Johan Commelin (Feb 03 2023 at 18:50):

But I guess by now I'm seriously overcomplicating things.

Arthur Paulino (Feb 03 2023 at 18:52):

The gain in speed is marginal compared to the effort. tar with gzip is pretty fast already. And pretty space-efficient too

Johan Commelin (Feb 03 2023 at 18:55):

Yeah, we can worry about it when it becomes a real problem.

Arthur Paulino (Feb 03 2023 at 19:03):

Gabriel Ebner said:

An easy way to speed up unpacking would be to do it in parallel. I believe we're mostly CPU-bound with gzip.

That's a nice one btw

Arthur Paulino (Feb 27 2023 at 01:07):

Hi everyone! We've decided to migrate cache to std4. See the discussion in #std4 > cache adoption by std4.
From a practical standpoint, the user experience won't change.
The only thing I'd ask everyone is to nuke the $HOME/.cache/mathlib folder because that will no longer be the target directory of cache files. $HOME/.cache/lean4_cache will be the new target after this merge.

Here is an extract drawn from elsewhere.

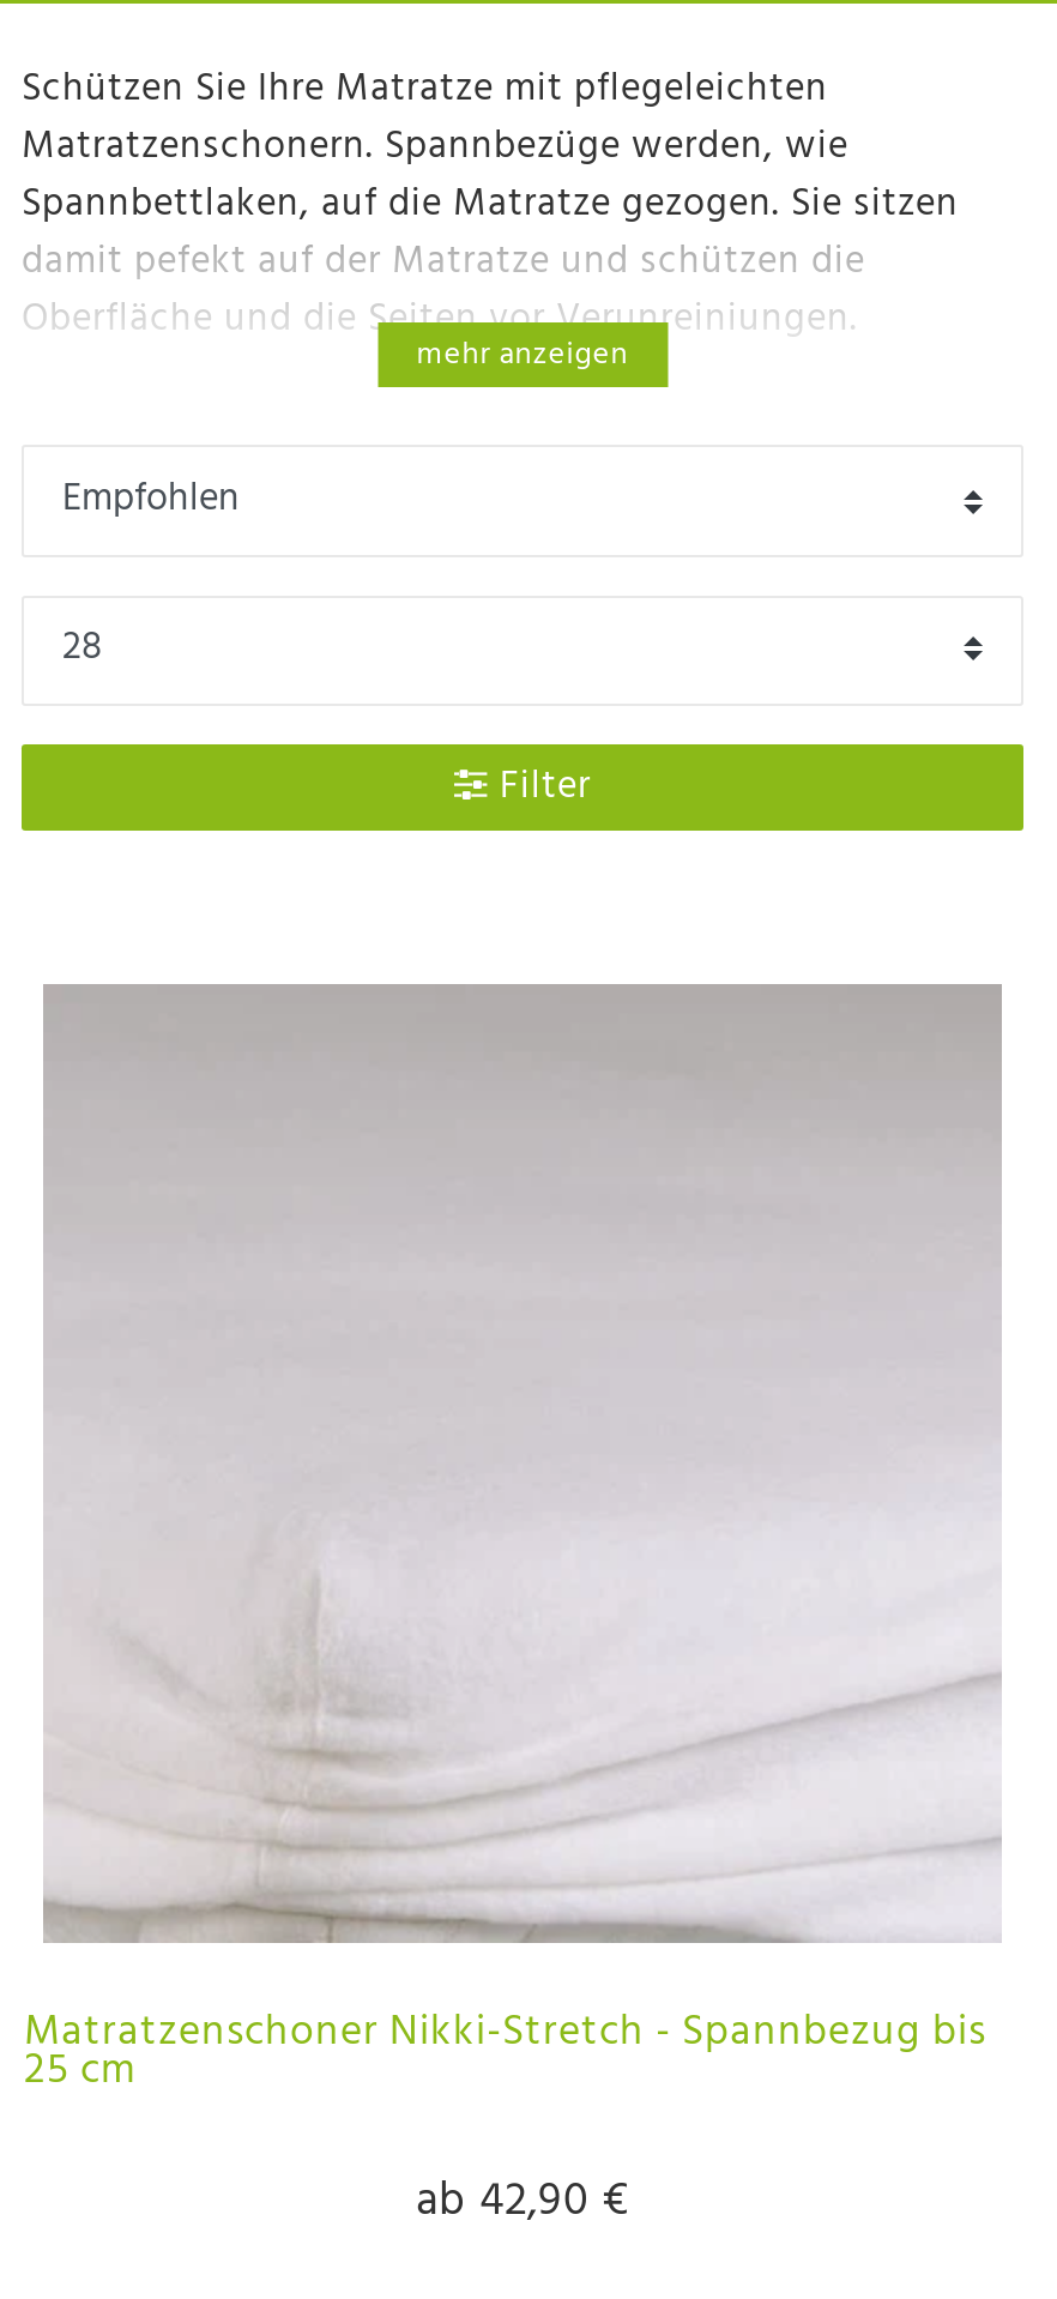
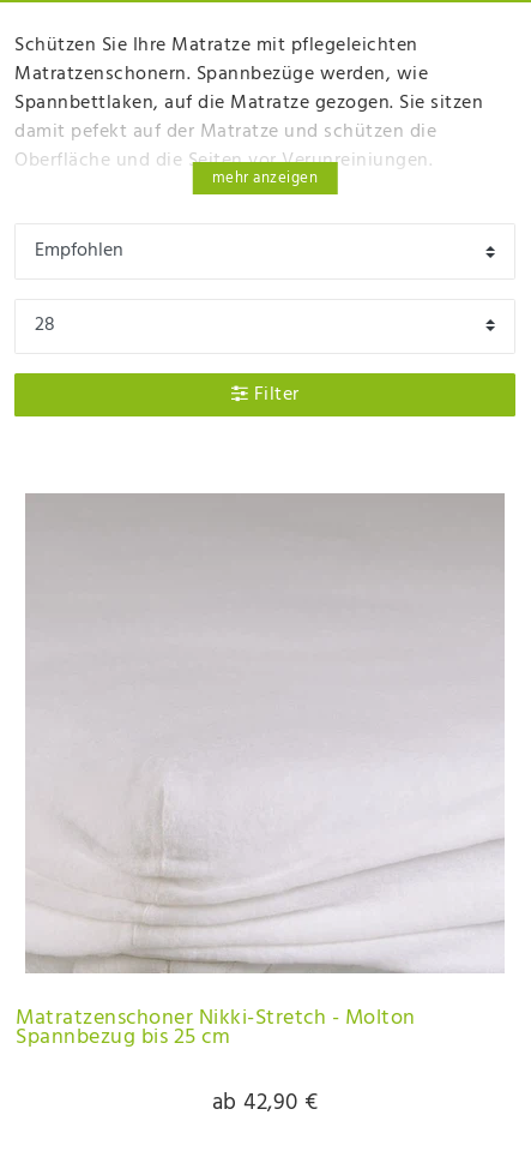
[24,1999,986,2106] Matratzenschoner Nikki-Stretch - Spannbezug bis | 25 cm -> [16,1001,415,1055] Matratzenschoner Nikki-Stretch - Molton | Spannbezug bis 25 cm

If you want to see the code changes, please check !4#2509

Arthur Paulino (Feb 27 2023 at 01:18):

Note: that's not the migration patch. It's a preparation step before I can factor out the code and leave only the configuration JSON file

Gareth Ma (Feb 27 2023 at 03:13):

Maybe add a warning when the directory is detected?

Kevin Buzzard (Feb 27 2023 at 08:35):

At what point do I nuke this folder?

Arthur Paulino (Feb 27 2023 at 11:13):

Kevin Buzzard said:

At what point do I nuke this folder?

After the merge, if you're not planning on visiting older branches

Arthur Paulino (Feb 27 2023 at 11:13):

Gareth Ma said:

Maybe add a warning when the directory is detected?

I don't think it's worth adding such dependency in the code

Eric Wieser (Feb 27 2023 at 11:21):

Presumably even if you are visiting older branches, merging mathlib4 master will make the old folder unnecessary again?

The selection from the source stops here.